The nationwide crackdown on prescription pill abuse has made those drugs harder and more expensive to get. As a result, heroin has become a common substitute for prescription pills.
Nasta suggests this is the reason why heroin use has skyrocketed on Staten Island.
“It’s worse because the prescription opioid pill problem was worse — so that morphs into heroin addiction,” Nasta told CNN. “In 2012, doctors and law enforcement tightened up on doctor shopping and the availability of prescription drugs — people moved to heroin. As early as 2012, we saw a reduction in overdose deaths for prescription opioids, but the heroin overdose rate went up dramatically.”
Nasta says every five days, someone on Staten Island dies from an unintentional heroin overdose. One in 10 overdoses results in death, he says.
“As they tighten up on the prescription drugs, the heroin marketers put out a product that is potent and inexpensive,” Nasta said. “The person who is accustomed to getting opiate pills from friends, in a single-family house, are now strapping and putting in a hypodermic needle. Their whole world changes.”
And the typical user group is not one you’d expect, he says.
“You have a high school tennis player, with a seriously hurt elbow or ankle — and there you go, here’s 90 heroin tablets, good luck.”
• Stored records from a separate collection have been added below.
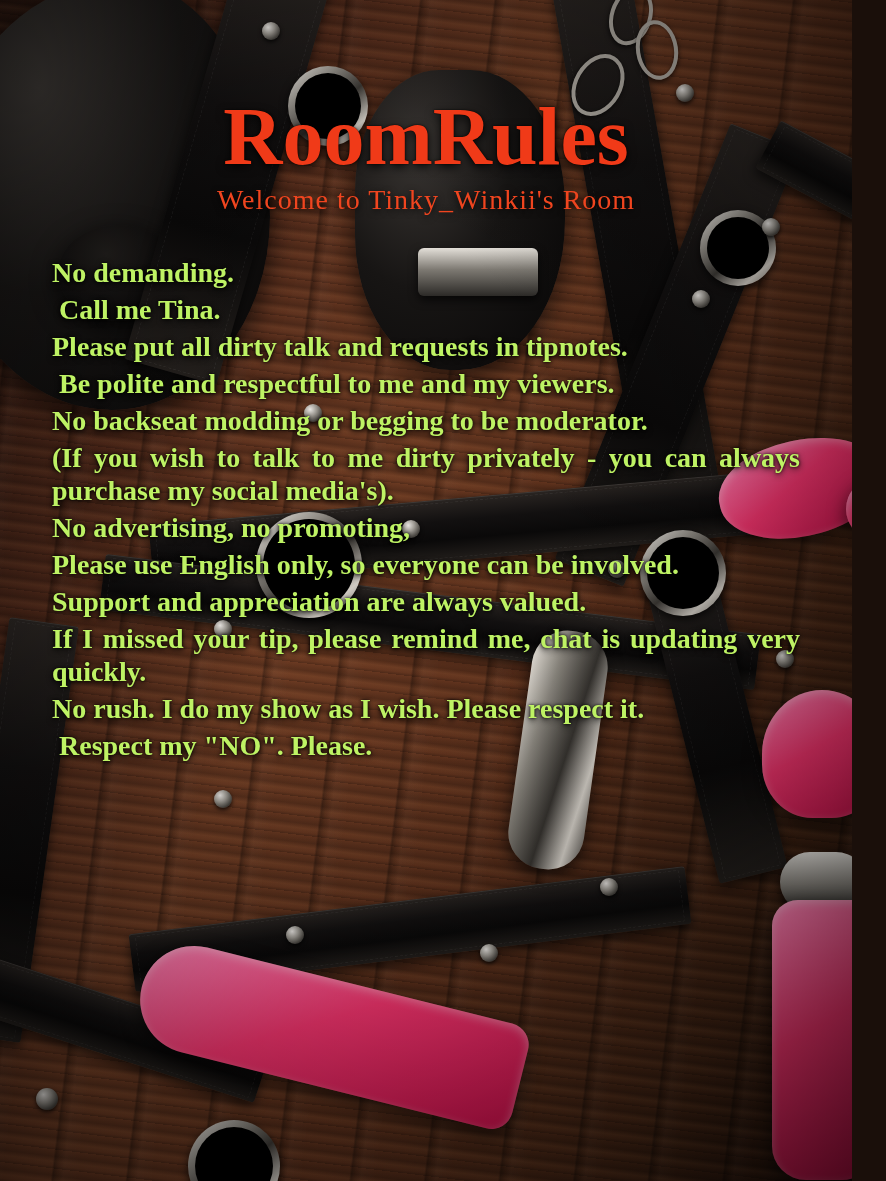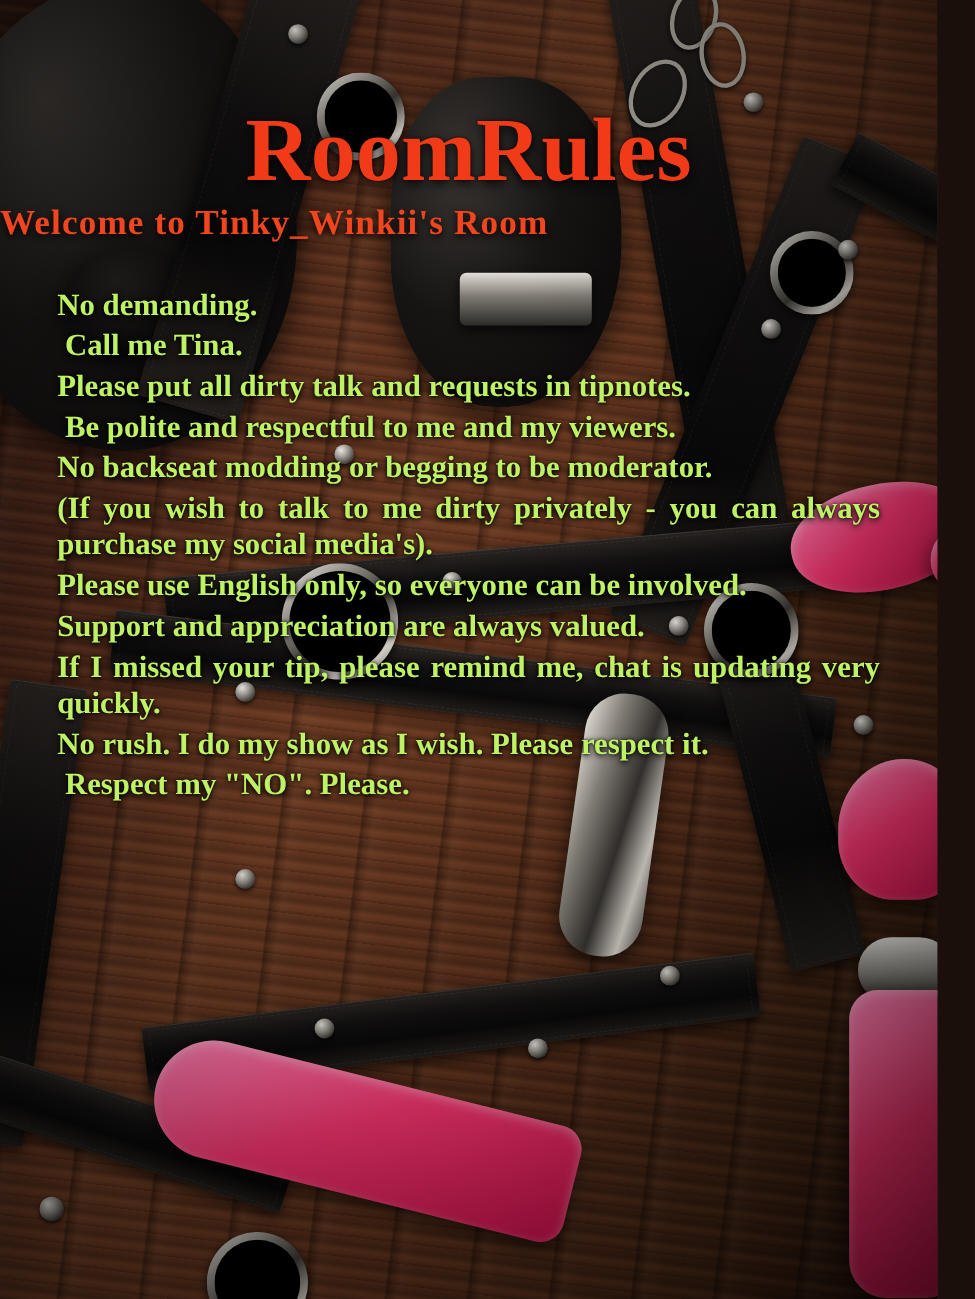--- a/index.html
+++ b/index.html
@@ -99,25 +99,25 @@
     margin: 98px 0 0 0;
     font-family: "Liberation Serif", serif;
     font-weight: bold;
     font-size: 82px;
     line-height: 0.95;
     letter-spacing: 0px;
     color: #f03a18;
     text-shadow: 0 3px 10px rgba(0,0,0,0.85), 0 0 2px rgba(0,0,0,0.9);
   }
   .subtitle {
-    text-align: left;
+    text-align: center;
     margin: 8px 0 0 0;
     font-family: "Liberation Serif", serif;
-    font-weight: bold;
-    font-size: 32px;
+    font-weight: normal;
+    font-size: 28px;
     letter-spacing: 1px;
     color: #f0451f;
     text-shadow: 0 2px 7px rgba(0,0,0,0.9);
   }
   .rules {
     margin: 40px 52px 0 52px;
     list-style: none;
     padding: 0;
   }
   .rule {
@@ -201,20 +201,21 @@
     </div>
     <div class="subtitle">Welcome to Tinky_Winkii's Room</div>
 
     <ul class="rules">
       <li class="rule">No demanding.</li>
       <li class="rule indent">Call me Tina.</li>
       <li class="rule">Please put all dirty talk and requests in tipnotes.</li>
       <li class="rule indent">Be polite and respectful to me and my viewers.</li>
       <li class="rule">No backseat modding or begging to be moderator.</li>
       <li class="rule">(If you wish to talk to me dirty privately - you can always purchase my social media's).</li>
+      <li class="rule">No advertising, no promoting,</li>
       <li class="rule">Please use English only, so everyone can be involved.</li>
       <li class="rule">Support and appreciation are always valued.</li>
       <li class="rule">If I missed your tip, please remind me, chat is updating very quickly.</li>
       <li class="rule">No rush. I do my show as I wish. Please respect it.</li>
       <li class="rule indent">Respect my "NO". Please.</li>
     </ul>
   </div>
 </div>
 
 </body></html>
Nasta says friends and family members of addicts should all have naloxone and be prepared to use it.
“It’s not going to address the problem, but it will save some lives.”
Are users thinking about naloxone?
It’s difficult to determine whether users have considered naloxone as a fail-safe for continued drug abuse.
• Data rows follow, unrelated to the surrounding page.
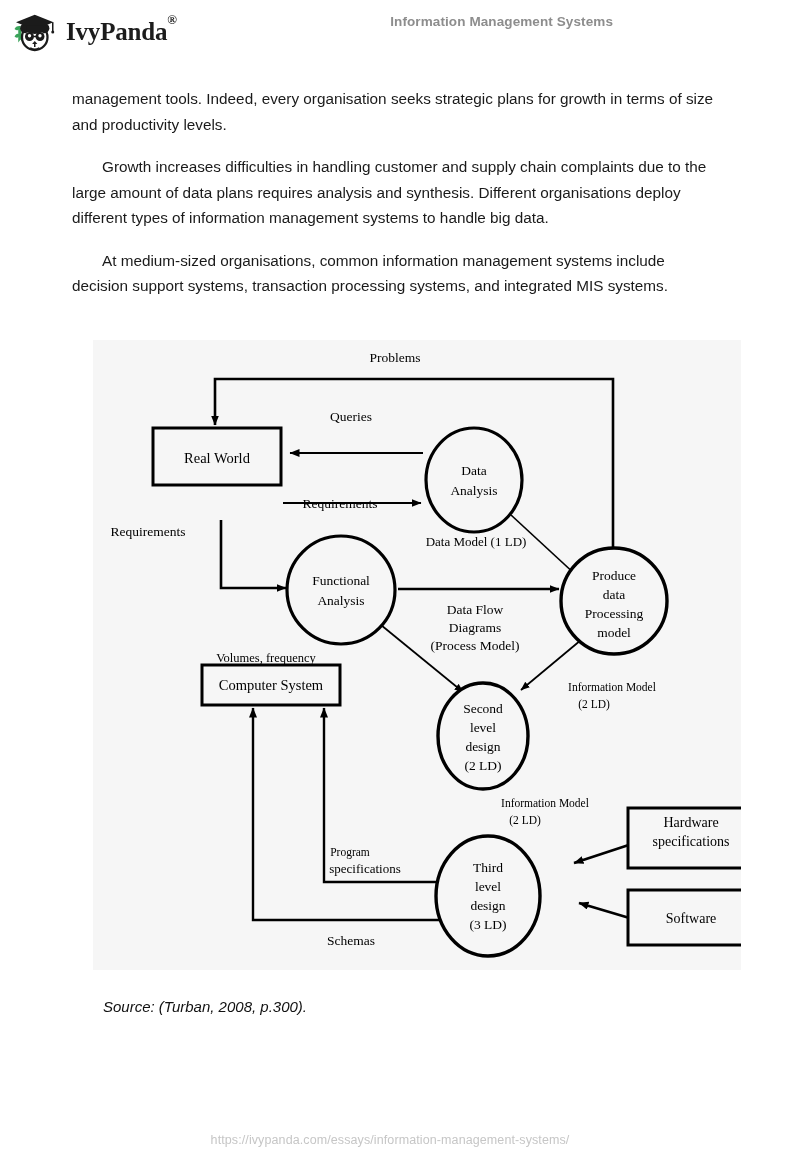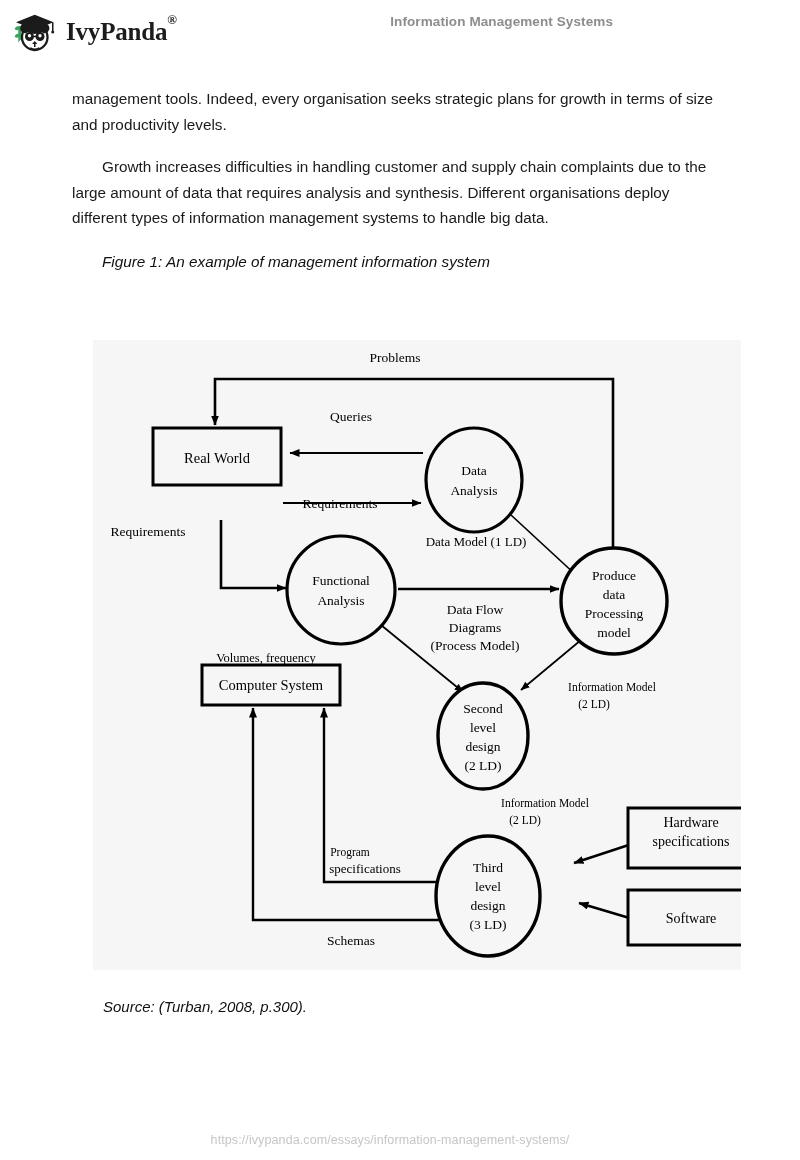--- a/index.html
+++ b/index.html
@@ -154,22 +154,22 @@
       <path d="M57 19 L57 31" stroke="#1b1b1b" stroke-width="2"></path>
       <circle cx="57" cy="32" r="2" fill="#1b1b1b"></circle>
     </svg>
     <div class="brand-name"><span>IvyPanda</span><span class="brand-reg">®</span></div>
   </div>
   <div class="header-title">Information Management Systems</div>
 </div>
 
 <div class="content">
   <p class="para">management tools. Indeed, every organisation seeks strategic plans for growth in terms of size and productivity levels.</p>
-  <p class="para indent">Growth increases difficulties in handling customer and supply chain complaints due to the large amount of data that requires analysis and synthesis. Different organisations deploy different types of information management systems to handle big data.</p>
-  <div class="fig-caption">Figure 1: An example of management information system</div>
+  <p class="para indent">Growth increases difficulties in handling customer and supply chain complaints due to the large amount of data plans requires analysis and synthesis. Different organisations deploy different types of information management systems to handle big data.</p>
+  <p class="para indent">At medium-sized organisations, common information management systems include decision support systems, transaction processing systems, and integrated MIS systems.</p>
 </div>
 
 <div class="figure-wrap">
   <svg class="figure-svg" width="648" height="630" viewBox="0 0 648 630">
     <defs>
       <marker id="ah" markerWidth="12" markerHeight="12" refX="9.5" refY="4" orient="auto" markerUnits="userSpaceOnUse">
         <path d="M0,0 L10,4 L0,8 Z" fill="#000"></path>
       </marker>
       <marker id="ahs" markerWidth="11" markerHeight="11" refX="8.5" refY="3.6" orient="auto" markerUnits="userSpaceOnUse">
         <path d="M0,0 L9,3.6 L0,7.2 Z" fill="#000"></path>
But one addict in recovery says he never thought about the possibility of overdosing while using.
“I mean, I knew about the naloxone, but I just didn’t think overdose would happen to me — so I wasn’t really too worried about it when I was using.”
For a third time now, Nick, who asked not to share his last name, is in rehab for a heroin addiction that has ruled his life.
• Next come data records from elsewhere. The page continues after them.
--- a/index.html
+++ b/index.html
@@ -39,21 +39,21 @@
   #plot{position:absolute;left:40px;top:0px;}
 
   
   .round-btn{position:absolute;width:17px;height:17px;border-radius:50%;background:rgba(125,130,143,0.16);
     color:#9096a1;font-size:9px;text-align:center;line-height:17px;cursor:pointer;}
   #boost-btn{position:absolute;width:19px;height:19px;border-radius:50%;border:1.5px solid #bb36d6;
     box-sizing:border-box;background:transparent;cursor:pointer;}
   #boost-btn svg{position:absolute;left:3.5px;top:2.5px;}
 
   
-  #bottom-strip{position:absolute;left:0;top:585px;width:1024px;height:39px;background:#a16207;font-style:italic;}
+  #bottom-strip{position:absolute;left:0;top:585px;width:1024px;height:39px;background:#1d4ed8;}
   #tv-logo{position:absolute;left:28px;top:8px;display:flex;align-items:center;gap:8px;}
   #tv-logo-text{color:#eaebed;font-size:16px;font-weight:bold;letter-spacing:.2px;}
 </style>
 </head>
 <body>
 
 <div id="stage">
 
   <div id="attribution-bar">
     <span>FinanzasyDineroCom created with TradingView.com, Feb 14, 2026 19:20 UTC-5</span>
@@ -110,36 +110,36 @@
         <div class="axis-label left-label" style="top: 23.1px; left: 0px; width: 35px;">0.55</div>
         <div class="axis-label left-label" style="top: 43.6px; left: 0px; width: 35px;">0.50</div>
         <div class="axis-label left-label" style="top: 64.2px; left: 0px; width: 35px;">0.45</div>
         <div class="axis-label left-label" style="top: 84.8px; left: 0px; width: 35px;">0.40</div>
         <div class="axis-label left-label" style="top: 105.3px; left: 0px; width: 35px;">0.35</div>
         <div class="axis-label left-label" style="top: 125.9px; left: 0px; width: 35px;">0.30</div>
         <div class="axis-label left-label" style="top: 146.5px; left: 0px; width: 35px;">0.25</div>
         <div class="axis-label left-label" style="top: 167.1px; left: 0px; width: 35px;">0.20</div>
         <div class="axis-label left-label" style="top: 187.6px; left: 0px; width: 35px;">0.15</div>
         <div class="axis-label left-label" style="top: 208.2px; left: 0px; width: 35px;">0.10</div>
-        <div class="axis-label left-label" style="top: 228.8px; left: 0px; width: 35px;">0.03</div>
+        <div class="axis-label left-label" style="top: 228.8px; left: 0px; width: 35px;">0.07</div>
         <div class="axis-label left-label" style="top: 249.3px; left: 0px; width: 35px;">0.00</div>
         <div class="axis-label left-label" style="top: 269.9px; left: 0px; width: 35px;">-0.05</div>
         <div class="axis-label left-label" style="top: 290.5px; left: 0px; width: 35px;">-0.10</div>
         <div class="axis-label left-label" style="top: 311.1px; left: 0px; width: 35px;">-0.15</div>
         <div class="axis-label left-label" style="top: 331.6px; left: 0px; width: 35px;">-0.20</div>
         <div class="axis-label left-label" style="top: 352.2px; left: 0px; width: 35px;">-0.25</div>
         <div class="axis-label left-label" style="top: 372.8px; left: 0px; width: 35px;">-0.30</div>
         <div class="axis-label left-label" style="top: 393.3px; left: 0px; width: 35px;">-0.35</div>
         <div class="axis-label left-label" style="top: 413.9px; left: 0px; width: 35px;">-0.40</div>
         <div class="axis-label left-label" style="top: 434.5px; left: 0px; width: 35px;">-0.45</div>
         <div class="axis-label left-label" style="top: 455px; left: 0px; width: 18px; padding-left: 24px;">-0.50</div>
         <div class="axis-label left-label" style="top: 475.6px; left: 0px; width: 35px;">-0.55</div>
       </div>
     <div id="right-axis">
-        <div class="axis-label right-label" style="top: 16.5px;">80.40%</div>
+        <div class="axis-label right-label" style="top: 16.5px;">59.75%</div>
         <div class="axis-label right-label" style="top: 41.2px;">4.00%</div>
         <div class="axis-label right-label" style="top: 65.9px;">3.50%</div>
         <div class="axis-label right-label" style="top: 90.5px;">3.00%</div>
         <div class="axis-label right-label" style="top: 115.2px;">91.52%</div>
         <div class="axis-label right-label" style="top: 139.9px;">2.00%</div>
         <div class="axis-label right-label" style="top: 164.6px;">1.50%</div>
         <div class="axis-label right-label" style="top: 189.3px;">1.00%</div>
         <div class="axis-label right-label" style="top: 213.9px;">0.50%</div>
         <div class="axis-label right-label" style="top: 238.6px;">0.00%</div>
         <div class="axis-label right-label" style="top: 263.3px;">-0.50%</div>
He never stopped to think it could actually end his life.
“I didn’t think about overdosing. I wanted to get high, you know, any means to get it or do it,” the 22-year-old told CNN as he reflected in the common room at the Camelot residential rehab facility.
Nick began using at 15.
“I was using marijuana at first and then over time became curious about other things, and I started using prescription painkillers. I was using those for about two years, and then I had switched over to heroin because the pills were getting harder to find and very expensive — and heroin was half the price and did the same job.” he explained.
Nick says he’ll fight to stay clean when he leaves rehab in the next three months.
“I have a lot of goals that I set for myself that I would love to accomplish, and I want to see myself very successful when I get older.”
If he can, he’d like to go to college. He says he wishes more addicts had his opportunity to recover.